Starting at the line that holds "Polldan Premium Men's Leather Bracelet - Contemporary", transcribe every line to the end of the data exactly; include no other lines.

'''

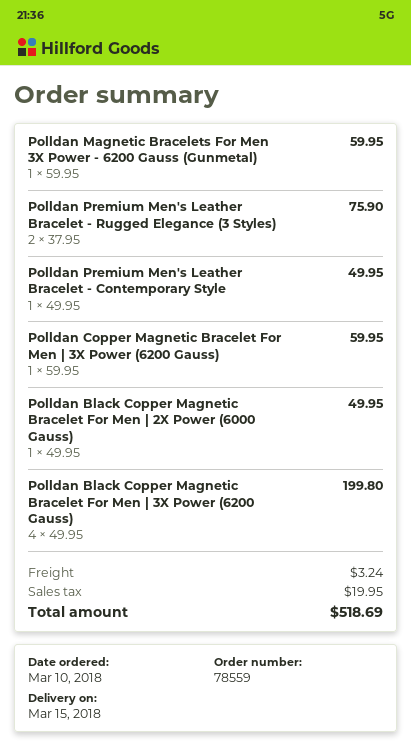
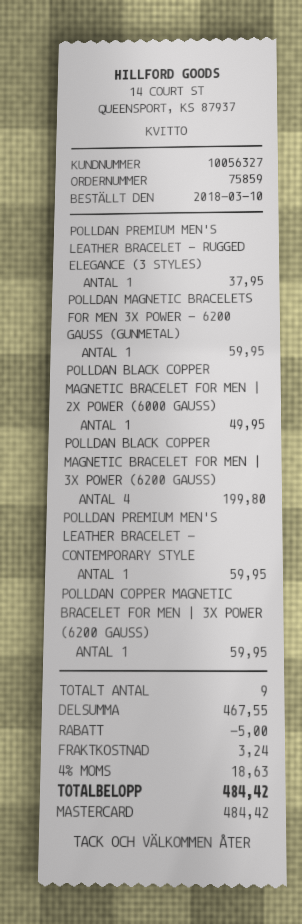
order number: 78559 -> 75859
Polldan Premium Men's Leather Bracelet - Rugged Elegance (3 Styles): 2 for 75.90 -> 1 for 37.95
Polldan Premium Men's Leather Bracelet - Contemporary Style: 1 for 49.95 -> 1 for 59.95
discount: none -> 5.00
tax: 19.95 -> 18.63
total: 518.69 -> 484.42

'''

▸ Response box:
Polldan Premium Men's Leather Bracelet - Contemporary Style: 1 for 49.95 -> 1 for 59.95
discount: none -> 5.00
tax: 19.95 -> 18.63
total: 518.69 -> 484.42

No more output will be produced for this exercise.